Of 755 adult Indigenous Victorians surveyed in 2011, 29% had experienced racism in health settings.12 Lack of cultural respect in health care restricts access to and reduces the quality of care for Indigenous Australians.1
We have previously identified trust, access, flexibility, time, support, outreach, and working together as key aspects of cultural respect.13 Although the Indigenous Chronic Disease Package (2009–2014) supported increased cultural awareness training for health workers, it did not change attitudes or behaviour sufficiently to bridge the cultural gap between health professionals and Indigenous people.14
We developed the Ways of Thinking and Ways of Doing (WoTWoD) cultural respect program with a trans‐theoretical approach, harmonising many similar conceptual frameworks and the terminology applied to Indigenous and cross‐cultural health in Australia. The theoretical underpinnings of WoTWoD were described in the article describing our pilot study.15 The WoTWoD framework translates the systemic, organisational, and clinical elements of the Australian Health Ministers’ Advisory Council Cultural Competency Framework16 into routine clinical practice.
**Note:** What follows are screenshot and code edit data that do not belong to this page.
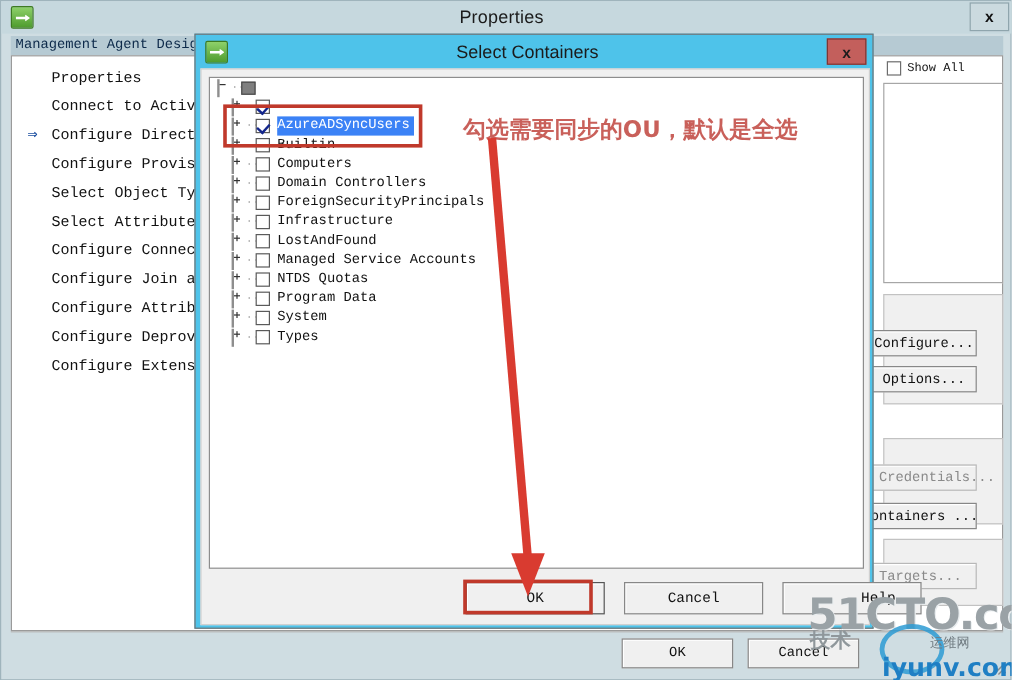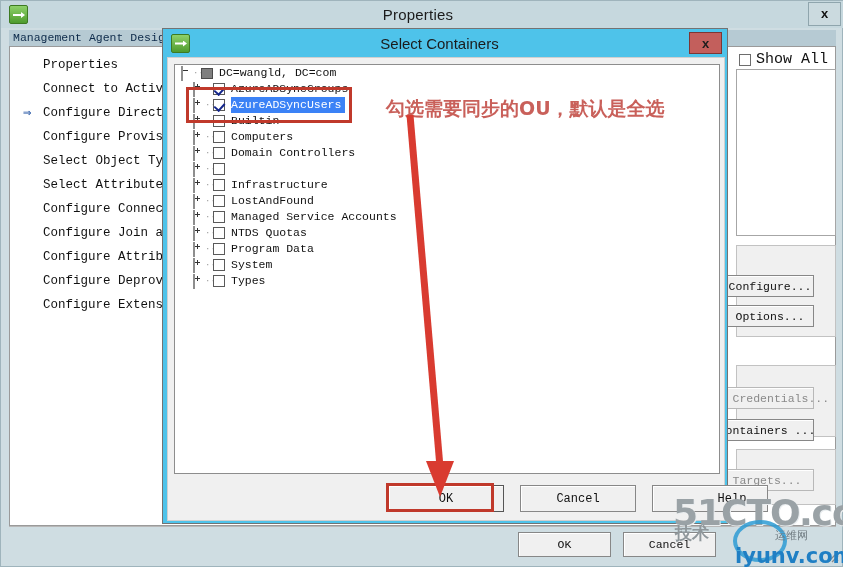"Show All" .lbl-mono { font-size: 15px -> 10px }
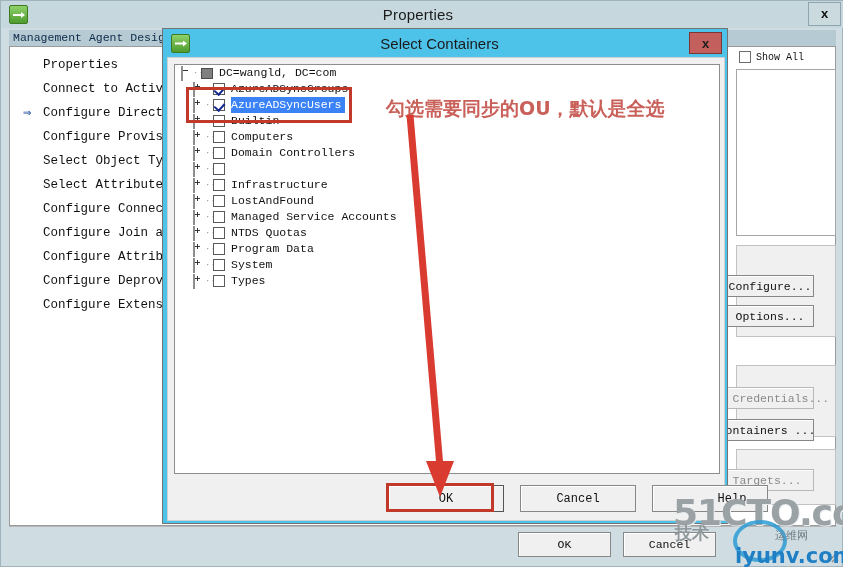"DC=wangld, DC=com" span.tlabel { html: <span>DC=wangld, DC=com</span> -> none }
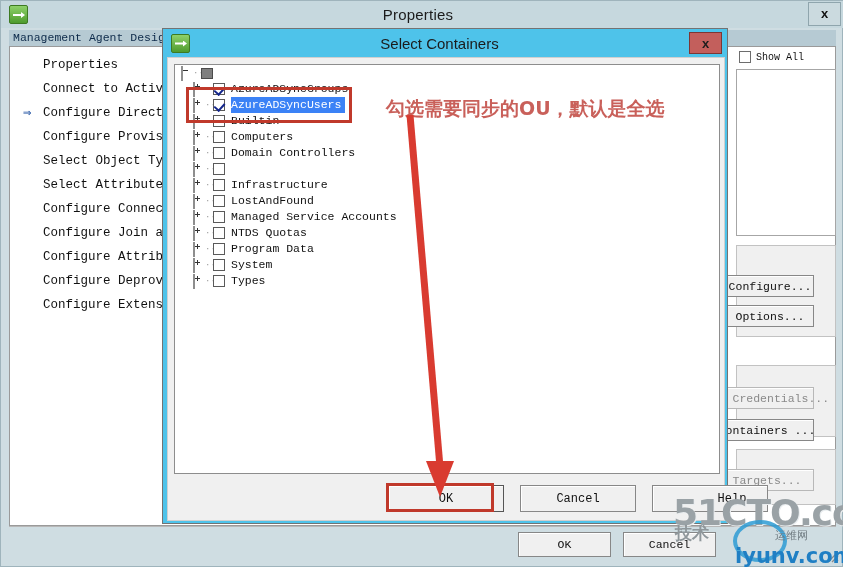"AzureADSyncGroups" span.tlabel { html: <span>AzureADSyncGroups</span> -> none }
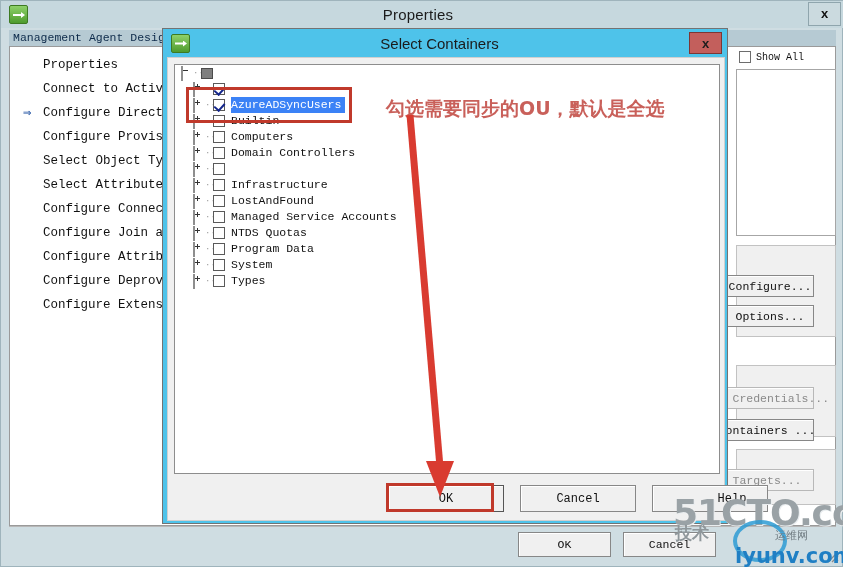"ForeignSecurityPrincipals" span.tlabel { html: none -> <span>ForeignSecurityPrincipals</span> }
Cultural respect reflects the attitudes and behaviour of the entire medical practice, from reception to consulting room. In addition, general practice organisations must work in partnership with Indigenous community‐controlled organisations to reduce health care disparities, address social determinants of poor health, and increase access to safe, effective and culturally respectful care.17 This is fundamental to Indigenous Australians’ right to the highest standard of health.11,18
We undertook a cluster randomised controlled trial to examine whether the WoTWoD program improves clinically appropriate anticipatory care in general practice and the cultural respect of medical practice staff.